First Underwater Color Photo
Photograph by Charles Martin & W.H. Longley
Underwater color photography was born with this shot of a hogfish, photographed off the Florida Keys in the Gulf of Mexico by Dr. William Longley and National Geographic staff photographer Charles Martin in 1926. Equipped with cameras encased in waterproof housing and pounds of highly explosive magnesium flash powder for underwater illumination, the pair pioneered underwater photography.

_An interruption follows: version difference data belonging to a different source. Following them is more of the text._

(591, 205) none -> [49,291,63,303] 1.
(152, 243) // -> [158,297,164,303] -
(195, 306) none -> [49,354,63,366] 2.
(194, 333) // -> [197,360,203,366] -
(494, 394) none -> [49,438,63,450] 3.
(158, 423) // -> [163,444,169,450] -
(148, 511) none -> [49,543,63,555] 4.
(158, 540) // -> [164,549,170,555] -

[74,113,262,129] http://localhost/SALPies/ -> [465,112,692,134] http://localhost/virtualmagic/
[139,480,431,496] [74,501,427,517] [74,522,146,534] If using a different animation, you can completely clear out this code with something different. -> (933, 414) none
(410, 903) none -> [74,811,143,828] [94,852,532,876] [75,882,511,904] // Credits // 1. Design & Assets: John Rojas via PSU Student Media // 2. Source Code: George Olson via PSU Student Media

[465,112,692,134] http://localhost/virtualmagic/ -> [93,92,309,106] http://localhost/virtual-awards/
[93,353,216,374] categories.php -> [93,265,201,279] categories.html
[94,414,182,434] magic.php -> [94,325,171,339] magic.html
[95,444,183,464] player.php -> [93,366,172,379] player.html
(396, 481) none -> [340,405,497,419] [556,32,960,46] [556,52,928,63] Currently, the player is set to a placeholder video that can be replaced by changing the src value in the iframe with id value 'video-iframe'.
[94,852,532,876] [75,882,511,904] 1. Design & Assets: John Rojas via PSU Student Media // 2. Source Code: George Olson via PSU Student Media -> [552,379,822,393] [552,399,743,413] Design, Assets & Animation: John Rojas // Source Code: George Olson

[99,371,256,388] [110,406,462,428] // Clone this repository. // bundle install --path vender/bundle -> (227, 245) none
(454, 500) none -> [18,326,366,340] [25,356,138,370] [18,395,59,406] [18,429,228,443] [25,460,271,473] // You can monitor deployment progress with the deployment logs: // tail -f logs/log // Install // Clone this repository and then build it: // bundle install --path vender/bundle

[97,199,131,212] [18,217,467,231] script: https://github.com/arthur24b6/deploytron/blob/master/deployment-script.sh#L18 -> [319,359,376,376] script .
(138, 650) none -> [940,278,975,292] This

Magnesium Flash Powder Explosion
Photograph by Charles Martin
A blast of highly explosive magnesium flash powder allowed photographers Longley and Martin to photograph underwater life for the first time. When the men wanted to take a photograph, they clicked the camera’s shutter, which tripped a battery on a raft they dragged behind them. The battery, in turn, triggered the magnesium powder explosion, which illuminated the sea down to 15 feet (4.6 meters).
Photograph by Luis Marden
Prolific underwater photographer Luis Marden was heralded for his photos of fish, coral reefs, and archaeological finds, such as this 1,000-year-old pre-Columbian jar being retrieved from the bottom of a Yucatán cenote in Dzibilchaltún, Mexico. Marden’s strength lay in color photography, however, and it wasn’t until he met and collaborated with ocean explorer Jacques Cousteau that his underwater artistry took off.
Photograph by Luis Marden
Legendary French oceanographer Jacques Cousteau examines a school of fish swimming past coral in the Indian Ocean. Together, Cousteau and photographer Marden pioneered the field of ocean exploration and photography. In 1956, Marden accompanied the legendary ocean explorer on a voyage from Toulon, France, to the Suez Canal aboard Cousteau's ship, Calypso. By journey’s end, Marden had 1,200 photographs, the largest collection of underwater color photographs ever taken.
Photograph by Bates Littlehales
Hovering over a bed of brain coral, a coney grouper regards the OceanEye camera used to photograph it. In the 1960s photographer Bates Littlehales, with the help of marine biologist Walter Starck, designed OceanEye, a Plexiglas bubble-encased housing, to allow photographers to use Nikon cameras underwater.
Emperor Penguin, Antarctica
Photograph by Bill Curtsinger
With his crisp, clean photos of whales, seals, penguins, and dolphins, ex-Navy photographer Bill Curtsinger helped the National Geographic Society pioneer the field of underwater marine life photography with stunning pictures such as this shot of an emperor penguin gliding through the waters of McMurdo Sound, Antarctica.
Sea Lions, Australia
Photograph by David Doubilet
Called "the Audubon of this century" for the variety and proficiency of his marine photography, photographer David Doubilet has mastered the use of light to produce what one National Geographic editor calls "customary superb Doubilet shots." Among them is this, a light-drenched photo of sea lions swimming in the waters of the Great Australian Bight in the Indian Ocean.
Photograph by Emory Kristof
In the early morning hours of September 1, 1985, oceanographer Robert Ballard and photographer Emory Kristof found and photographed the shipwreck of the century, the R.M.S. Titanic. Kristof and his crew used a submersible search vehicle and a towed sled with a still camera to shoot more than 20,000 frames, including this one of the ocean liner's starboard propeller.
Polar Bear in Hudson Bay, Canada
Photograph by Flip Nicklin
Underwater photographer Charles "Flip" Nicklin created a name for himself photographing whales—humpbacks, killer, and sperm—but recent climate trends brought the photographer to the Arctic to draw attention to the plight of polar bears that are losing their homes to warming temperatures, such as this one swimming among ice floes near Hudson Bay, Canada.
Sea Nettle, Arctic Ocean
Photograph by Emory KristofA leader and technical expert in deep-ocean photography, National Geographic photographer Emory Kristof pioneered the use of robot cameras and remotely operated vehicles, including the preliminary design for Argo, the submersible that found the Titanic. Kristof is known for bringing the technique and technology of shallow-water photography to the deep, introducing the world to such specimens as this ten-foot-long (three-meter-long) sea nettle found by a remotely operated vehicle in the Canada Basin, Arctic Ocean.